▶ [TASK DATA]
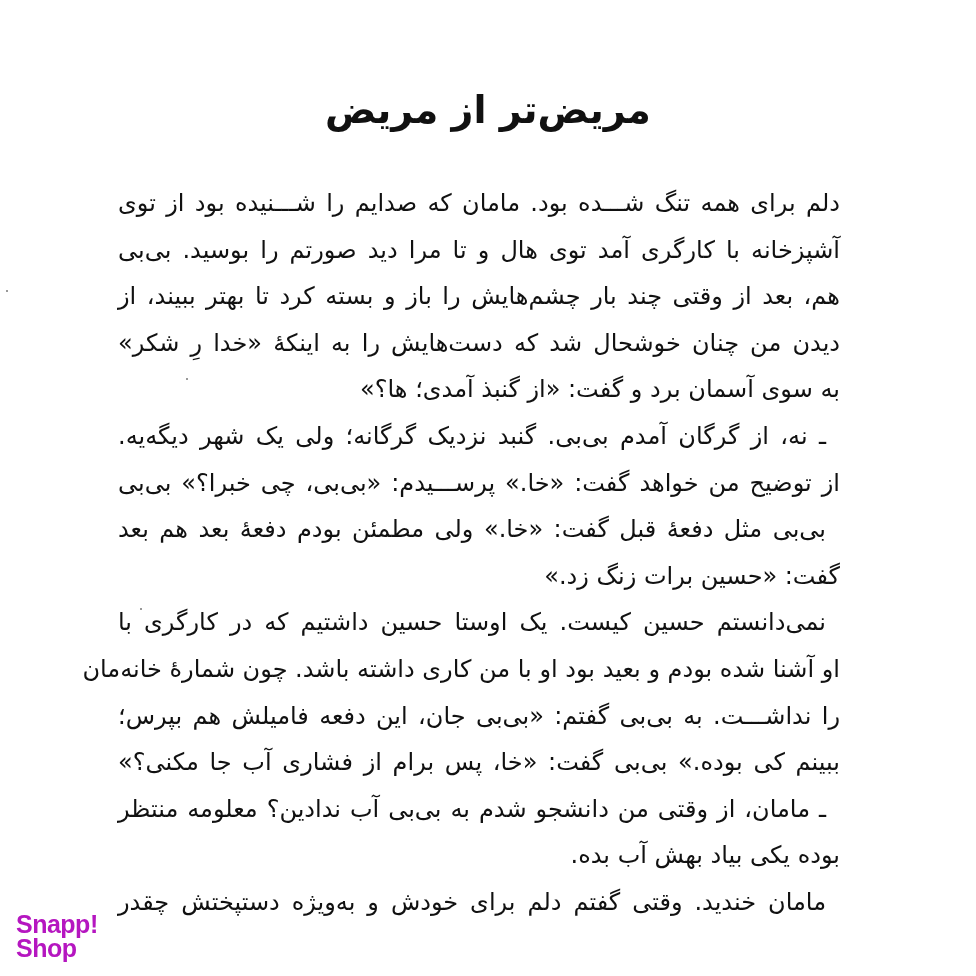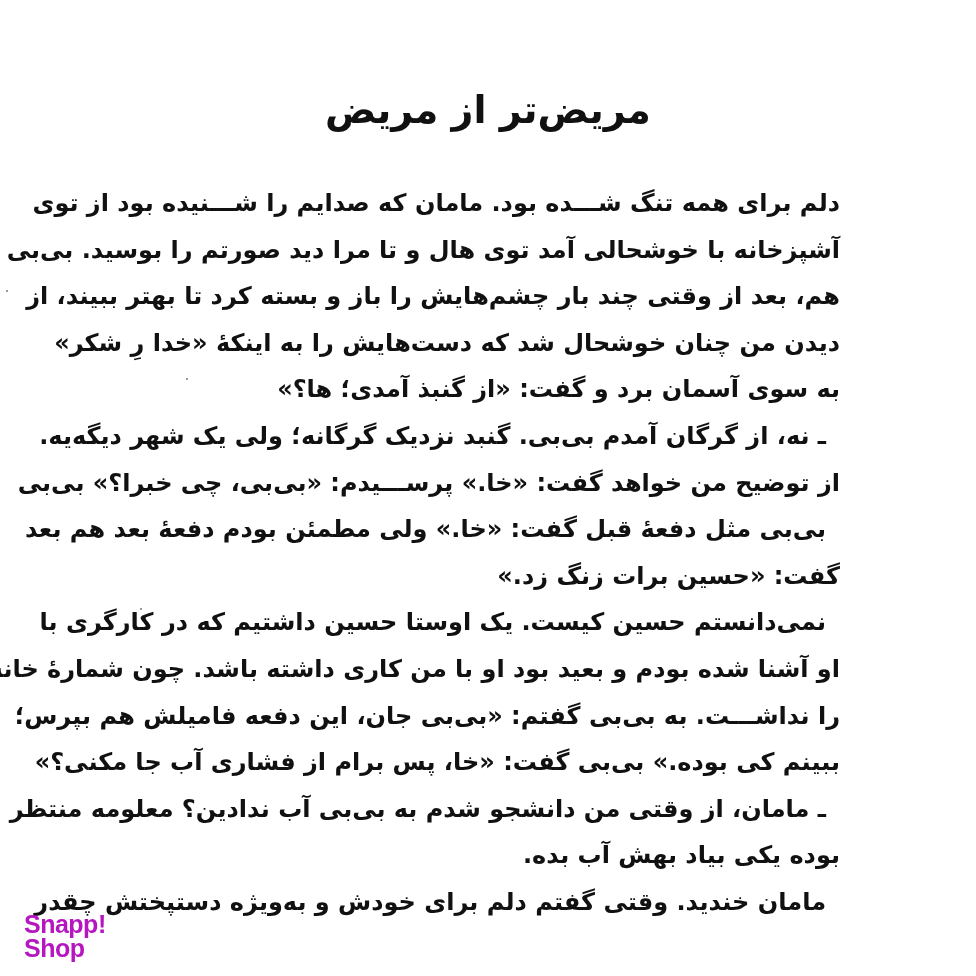--- a/index.html
+++ b/index.html
@@ -31,38 +31,38 @@
       margin: 0;
     }
     .body-text {
       position: absolute;
       top: 180px;
       left: 118px;
       width: 722px;
       direction: rtl;
       text-align: right;
       font-size: 24px;
-      font-weight: bold;
+      font-weight: normal;
     }
     .line {
       height: 46.6px;
       line-height: 46.6px;
       white-space: nowrap;
       text-align: justify;
       text-align-last: justify;
     }
     .line.short {
       text-align-last: right;
     }
     .line.indent {
       padding-right: 14px;
     }
     .logo {
       position: absolute;
-      left: 24px;
+      left: 16px;
       top: 912px;
       width: 92px;
       color: #b516c0;
       font-family: "Liberation Sans", sans-serif;
       font-weight: bold;
       font-size: 25px;
       line-height: 24px;
       letter-spacing: -0.5px;
     }
     .logo span { display: block; }
@@ -76,21 +76,21 @@
   </style>
 </head>
 <body>
 
 <div class="page">
 
   <h1 class="title">مریض‌تر از مریض</h1>
 
   <div class="body-text">
     <div class="line">دلم برای همه تنگ شـــده بود. مامان که صدایم را شـــنیده بود از توی</div>
-    <div class="line">آشپزخانه با خوشحالی آمد توی هال و تا مرا دید صورتم را بوسید. بی‌بی</div>
+    <div class="line">آشپزخانه با کارگری آمد توی هال و تا مرا دید صورتم را بوسید. بی‌بی</div>
     <div class="line">هم، بعد از وقتی چند بار چشم‌هایش را باز و بسته کرد تا بهتر ببیند، از</div>
     <div class="line">دیدن من چنان خوشحال شد که دست‌هایش را به اینکهٔ «خدا رِ شکر»</div>
     <div class="line short">به سوی آسمان برد و گفت: «از گنبذ آمدی؛ ها؟»</div>
     <div class="line indent">ـ نه، از گرگان آمدم بی‌بی. گنبد نزدیک گرگانه؛ ولی یک شهر دیگه‌یه.</div>
     <div class="line">از توضیح من خواهد گفت: «خا.» پرســـیدم: «بی‌بی، چی خبرا؟» بی‌بی</div>
     <div class="line indent">بی‌بی مثل دفعهٔ قبل گفت: «خا.» ولی مطمئن بودم دفعهٔ بعد هم بعد</div>
     <div class="line short">گفت: «حسین برات زنگ زد.»</div>
     <div class="line indent">نمی‌دانستم حسین کیست. یک اوستا حسین داشتیم که در کارگری با</div>
     <div class="line">او آشنا شده بودم و بعید بود او با من کاری داشته باشد. چون شمارهٔ خانه‌مان</div>
     <div class="line">را نداشـــت. به بی‌بی گفتم: «بی‌بی جان، این دفعه فامیلش هم بپرس؛</div>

▶ [PROBLEM DETAILS]
Please state how many lines of the listing above hold "آشپزخانه", giving the number and nothing else.

▶ [OUTPUT FOR THIS EXERCISE]
2